*** Begin section ***
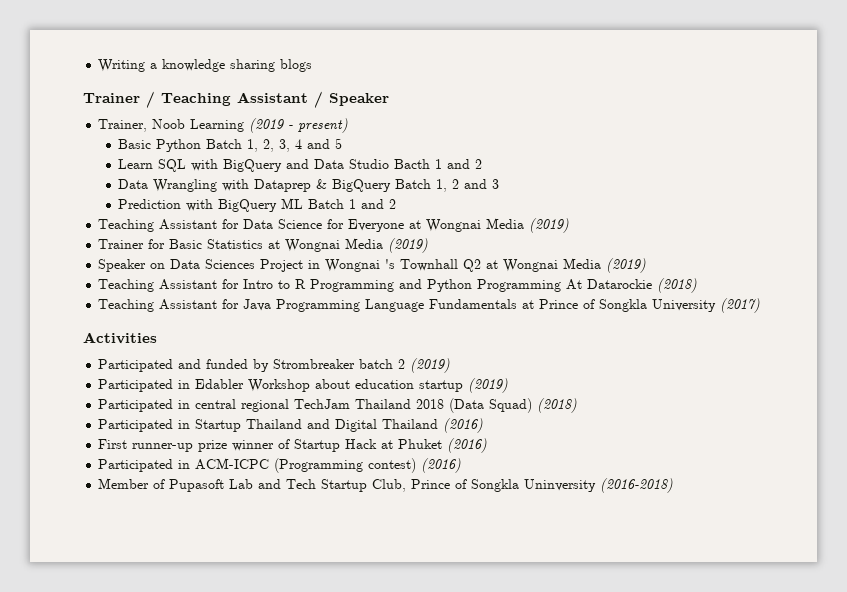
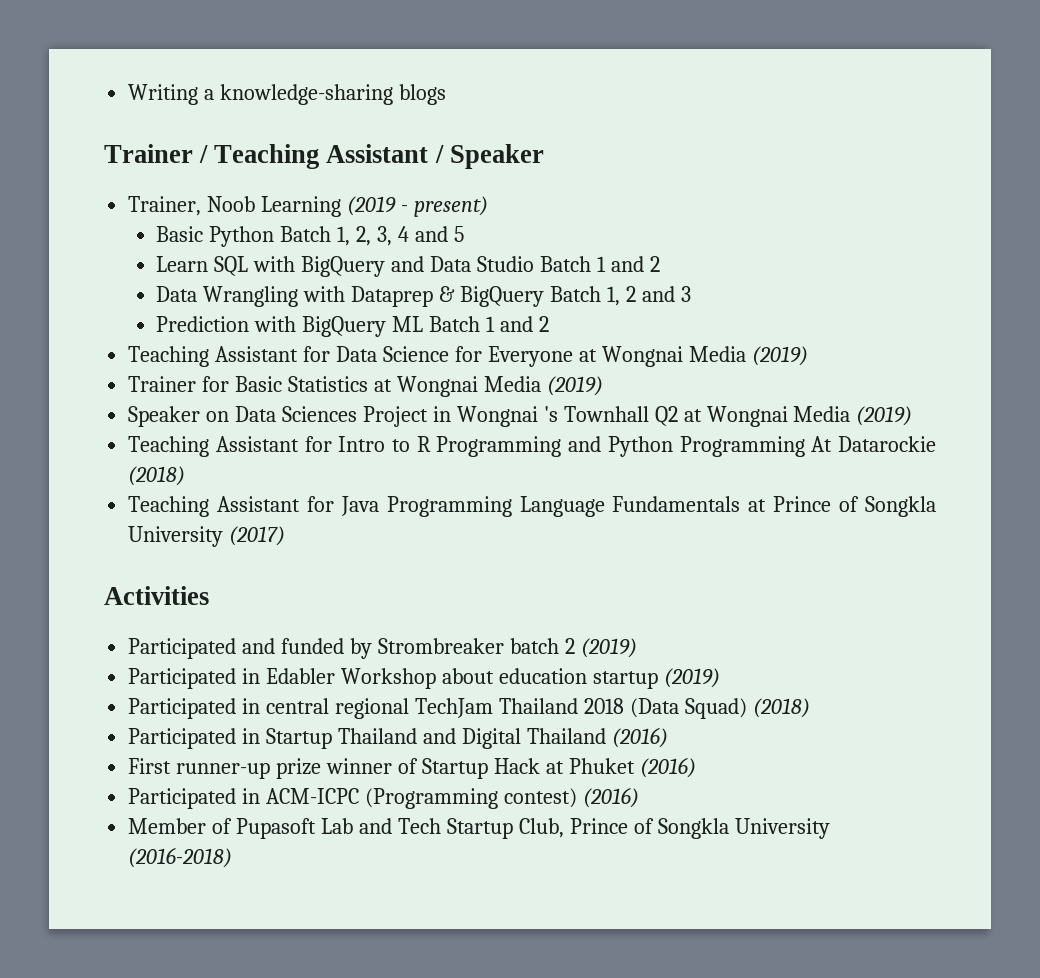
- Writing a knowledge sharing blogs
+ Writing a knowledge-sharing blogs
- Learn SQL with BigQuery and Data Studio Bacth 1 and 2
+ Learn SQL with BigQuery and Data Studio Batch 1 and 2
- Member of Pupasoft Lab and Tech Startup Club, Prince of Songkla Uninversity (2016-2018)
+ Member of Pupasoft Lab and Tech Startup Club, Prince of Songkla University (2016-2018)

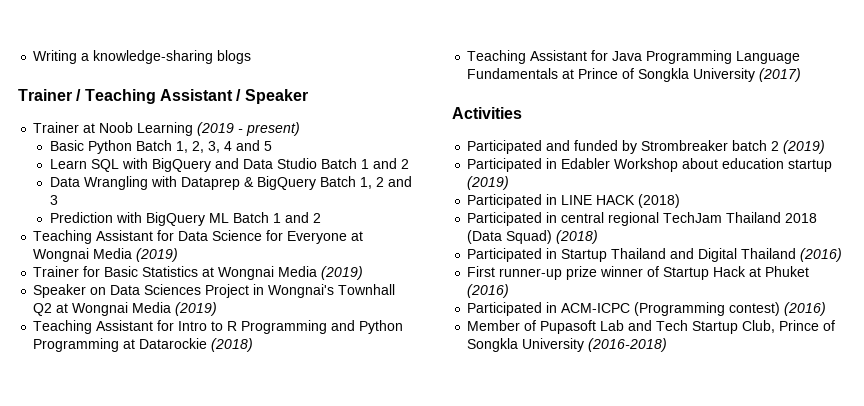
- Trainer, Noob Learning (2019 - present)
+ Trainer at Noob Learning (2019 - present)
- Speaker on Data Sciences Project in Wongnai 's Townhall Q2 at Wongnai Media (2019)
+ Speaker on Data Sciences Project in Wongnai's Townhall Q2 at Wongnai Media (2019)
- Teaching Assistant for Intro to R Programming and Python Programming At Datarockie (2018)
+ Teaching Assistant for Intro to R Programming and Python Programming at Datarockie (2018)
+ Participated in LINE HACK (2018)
*** End section ***
All of the entries above need to be repeated exactly, minus the pictures.

Completed exercise →
- Writing a knowledge sharing blogs
+ Writing a knowledge-sharing blogs
- Learn SQL with BigQuery and Data Studio Bacth 1 and 2
+ Learn SQL with BigQuery and Data Studio Batch 1 and 2
- Member of Pupasoft Lab and Tech Startup Club, Prince of Songkla Uninversity (2016-2018)
+ Member of Pupasoft Lab and Tech Startup Club, Prince of Songkla University (2016-2018)

- Trainer, Noob Learning (2019 - present)
+ Trainer at Noob Learning (2019 - present)
- Speaker on Data Sciences Project in Wongnai 's Townhall Q2 at Wongnai Media (2019)
+ Speaker on Data Sciences Project in Wongnai's Townhall Q2 at Wongnai Media (2019)
- Teaching Assistant for Intro to R Programming and Python Programming At Datarockie (2018)
+ Teaching Assistant for Intro to R Programming and Python Programming at Datarockie (2018)
+ Participated in LINE HACK (2018)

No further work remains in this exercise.